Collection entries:
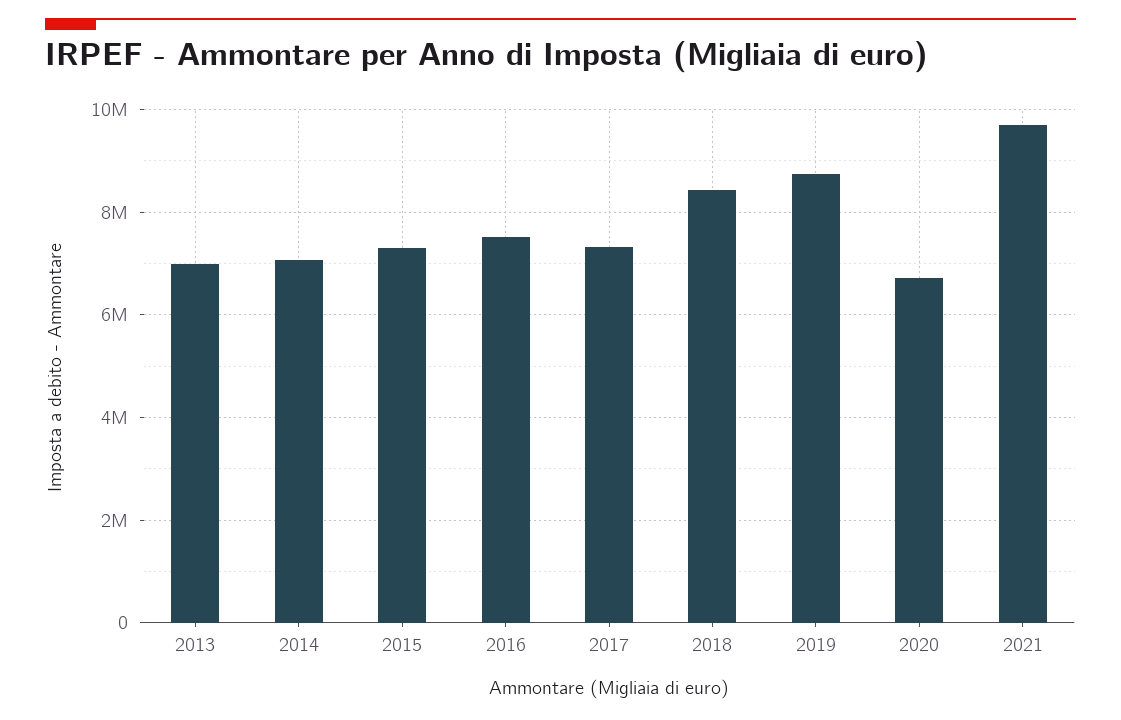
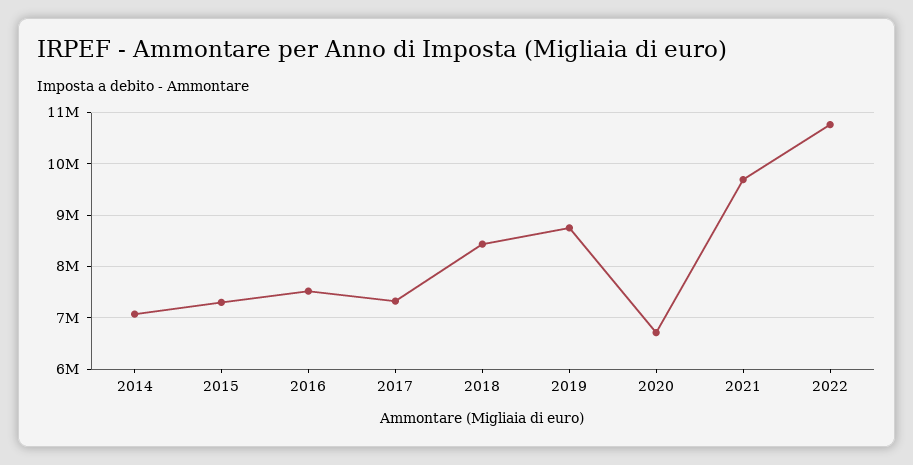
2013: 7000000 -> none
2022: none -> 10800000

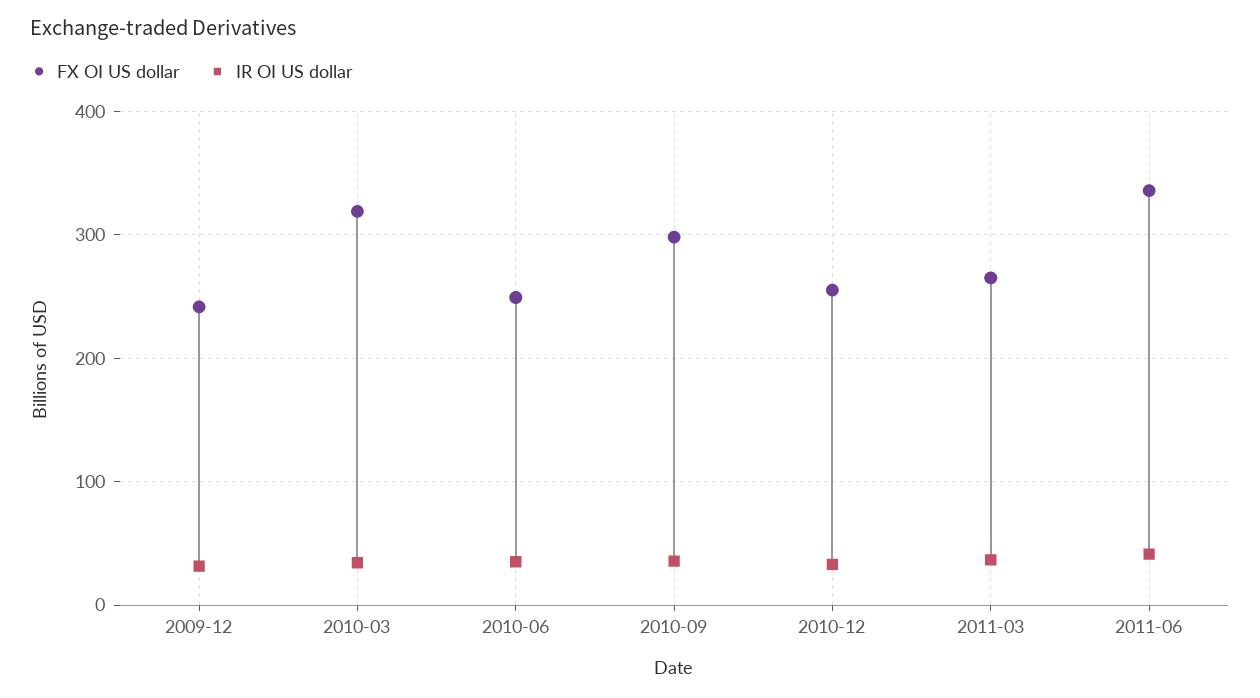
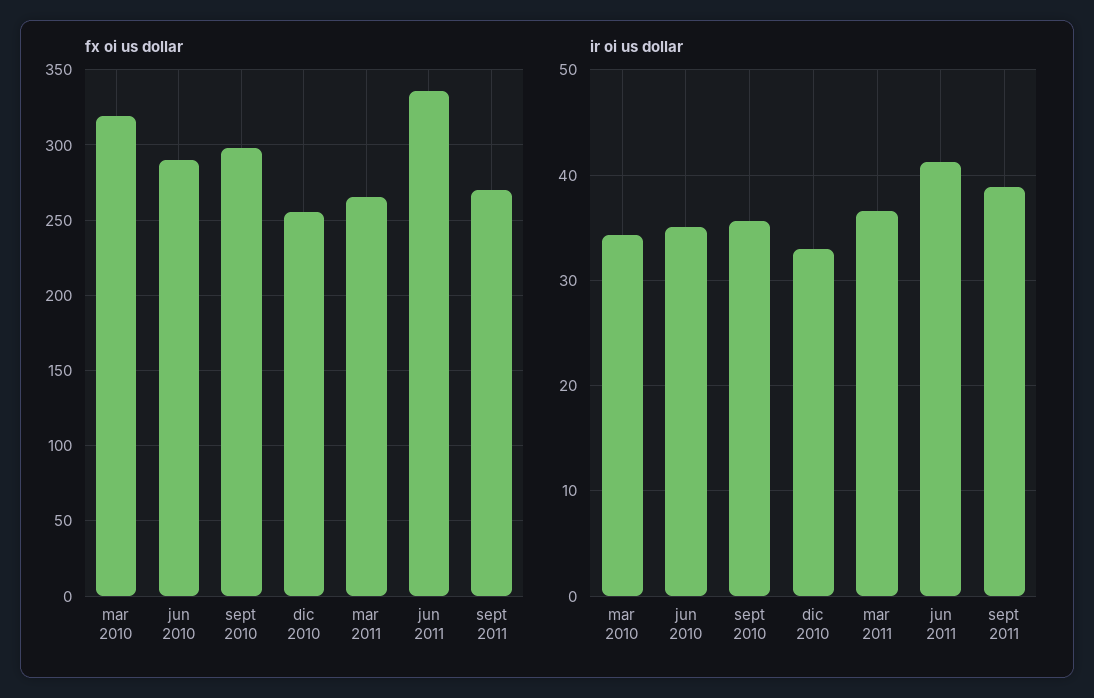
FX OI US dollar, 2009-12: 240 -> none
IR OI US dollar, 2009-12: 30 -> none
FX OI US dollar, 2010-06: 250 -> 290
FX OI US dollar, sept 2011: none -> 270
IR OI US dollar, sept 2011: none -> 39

Activity:
Exactly and exclusively, repeat the lines from the line that contains "FX OI US dollar, sept 2011: none -> 270" through the end of the records, both ends included.

Result:
FX OI US dollar, sept 2011: none -> 270
IR OI US dollar, sept 2011: none -> 39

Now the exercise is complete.